Skin infections (Part 3): Fungal

Hi everyone! I know you’re probably sick of reading about skin infections. However, for the sake of completeness, we need to finish our discussion by talking about fungal skin infections.

Fungi are widespread in the environment. Fungal infections in humans can generally be classified into 3 categories:

  1. Superficial skin infections
  2. Deeper subcutaneous infections
  3. Widespread systemic infections

Today we will be focusing on superficial infections, as these are more common in combat sports. There are many species of fungi that can cause these infections.

Tinea corporis (ringworm)

Tinea corporis is a cutaneous fungal infection occurring in sites other than the feet, groin, face, or hand.

ringworm 1Tinea_crprs_plaq

What to look out for:

  1. Red, scaly, circular or oval patch
  2. Usually itchy
  3. Continues to grow and spread outwards from the center
  4. Central area clears, while an advancing raised border remains (forming a ring-like lesion)

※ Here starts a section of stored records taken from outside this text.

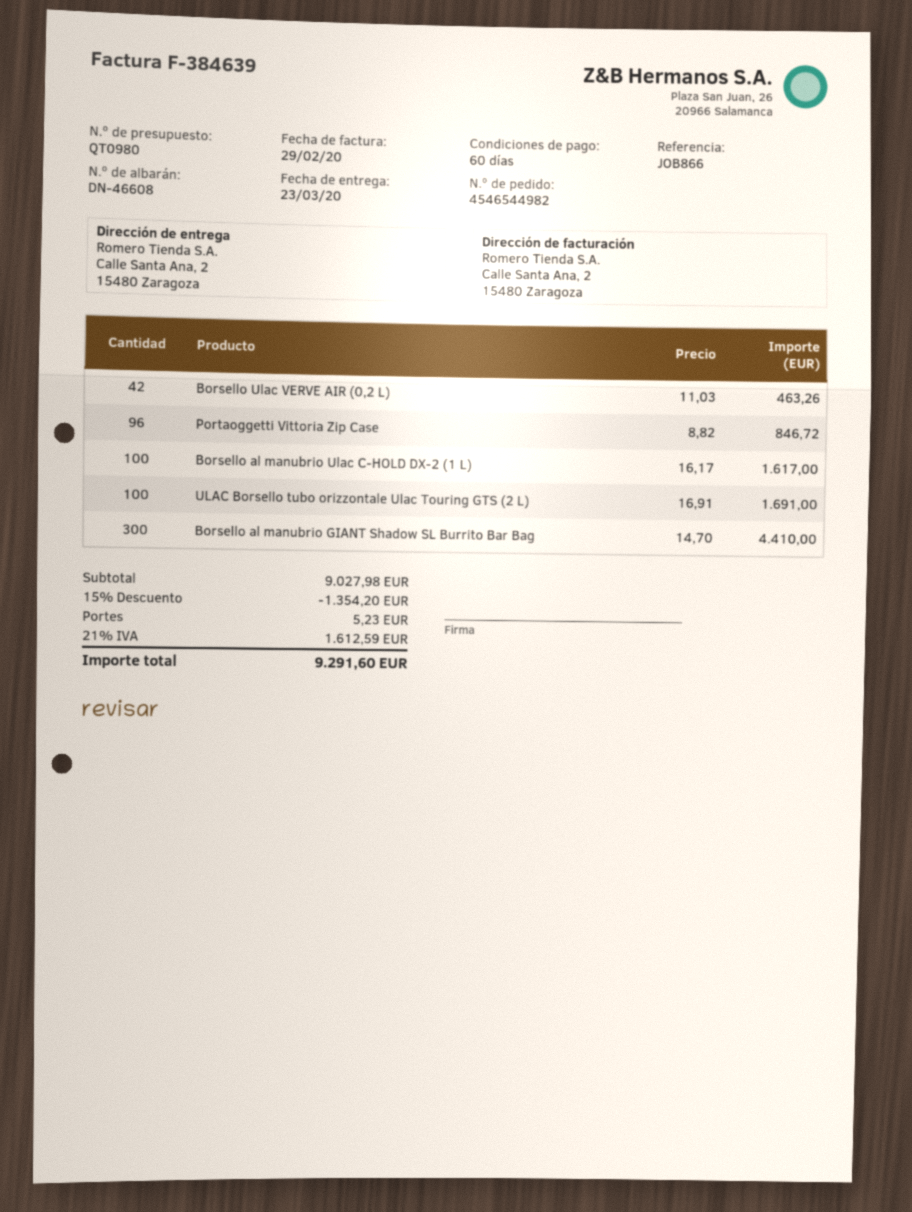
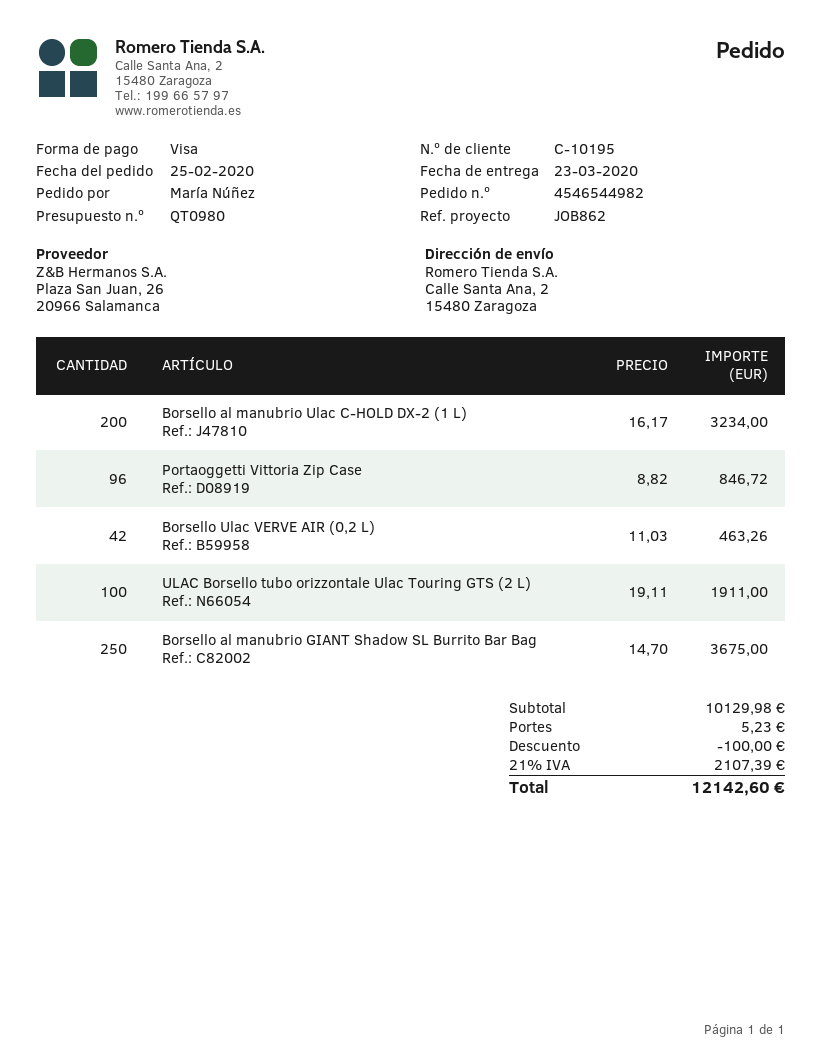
reference: JOB866 -> JOB862
Borsello al manubrio Ulac C-HOLD DX-2 (1 L): 100 x 16.17 = 1617.00 -> 200 x 16.17 = 3234.00
ULAC Borsello tubo orizzontale Ulac Touring GTS (2 L): 100 x 16.91 = 1691.00 -> 100 x 19.11 = 1911.00
Borsello al manubrio GIANT Shadow SL Burrito Bar Bag: 300 x 14.70 = 4410.00 -> 250 x 14.70 = 3675.00
subtotal: 9027.98 -> 10129.98
discount: 1354.20 -> 100.00
tax: 21% = 1612.59 -> 21% = 2107.39
total: 9291.60 -> 12142.60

Tinea Pedis (athlete’s foot)

Tinea pedis (also known as athlete’s foot) is the most common fungal skin infection. Infection is usually acquired by means of direct contact with the fungi, as may occur by walking barefoot in locker rooms or swimming pool facilities.


Interdigital tinea pedis


What to look out for:

  1. Red, itchy, erosions or scales between the toes
  2. May sometimes be painful

Moccasin-type tinea pedis


What to look out for:

  1. Patchy, dry scaling on the soles and sides of the feet
  2. On a red base

Tinea cruris (Jock itch)

Jock itch is common in athletes in the groin region due to copious amounts of sweating and tight-fitting clothing.


What to look out for:

  1. Red, itchy patch on the upper and inner part of the thigh
  2. Patch grows and spreads outwards
  3. Central area clears slightly
  4. Red, elevated border that may have tiny fluid filled blisters

Treatment of fungal skin infections

If you notice a fungal infection on your skin, you should stop training and visit a doctor. These infections are contagious and spread via skin-on-skin contact.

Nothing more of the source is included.